# [Aim of the exercise]
Only the lines holding the word "displaymode" are wanted; copy each of them from the listing.

# [Given data]

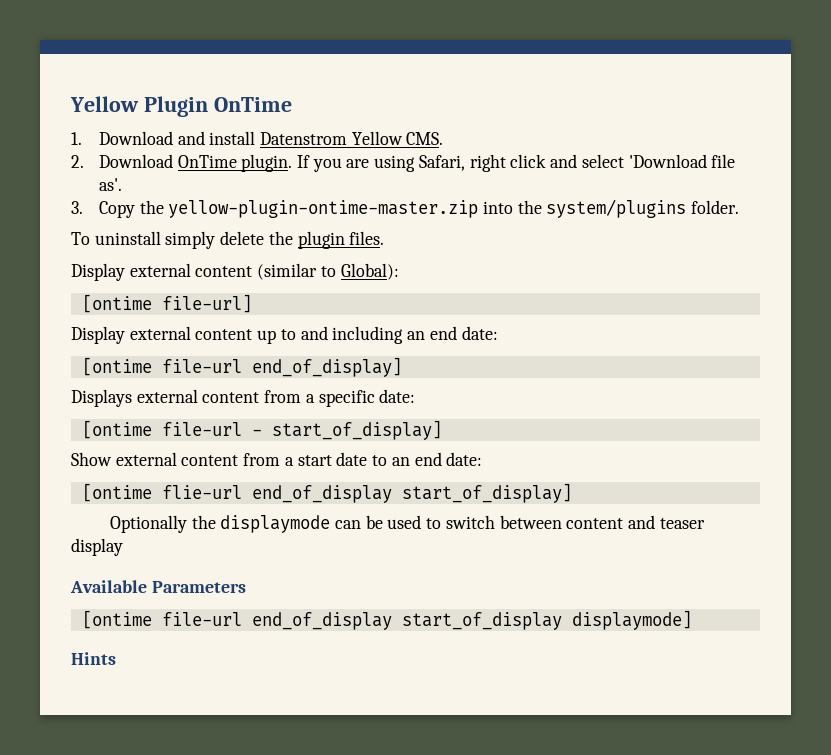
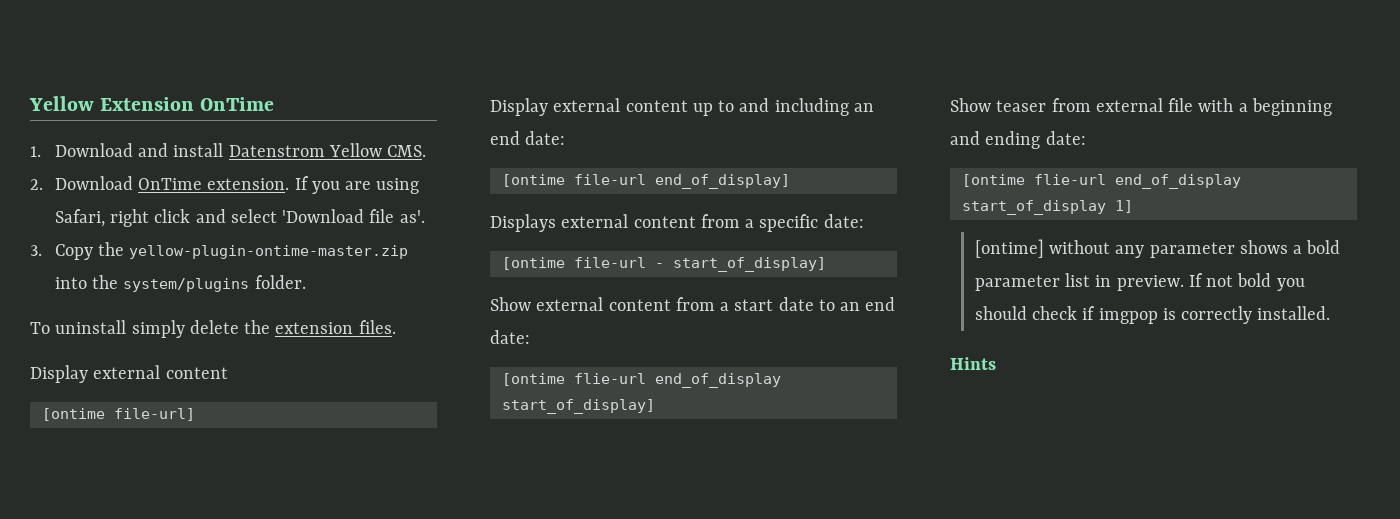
[70,96,208,117] Yellow Plugin -> [29,96,195,111] Yellow Extension
[241,154,293,172] plugin. -> [207,178,290,190] extension.
[297,231,345,249] plugin -> [275,322,354,334] extension
[257,263,399,280] (similar to Global): -> (228, 373) none
[109,515,705,533] [71,538,123,556] [70,580,246,593] [81,610,242,629] Optionally the displaymode can be used to switch between content and teaser display // Available Parameters // [ontime file-url -> [950,98,1332,116] [950,131,1086,149] [961,174,1106,187] Show teaser from external file with a beginning and ending date: // [ontime flie-url
[571,610,692,630] displaymode] -> [1114,200,1133,213] [974,239,1341,258] [974,273,1305,291] [974,306,1331,324] 1] // [ontime] without any parameter shows a bold parameter list in preview. If not bold you should check if imgpop is correctly installed.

# [Answer for the task]
[109,515,705,533] [71,538,123,556] [70,580,246,593] [81,610,242,629] Optionally the displaymode can be used to switch between content and teaser display // Available Parameters // [ontime file-url -> [950,98,1332,116] [950,131,1086,149] [961,174,1106,187] Show teaser from external file with a beginning and ending date: // [ontime flie-url
[571,610,692,630] displaymode] -> [1114,200,1133,213] [974,239,1341,258] [974,273,1305,291] [974,306,1331,324] 1] // [ontime] without any parameter shows a bold parameter list in preview. If not bold you should check if imgpop is correctly installed.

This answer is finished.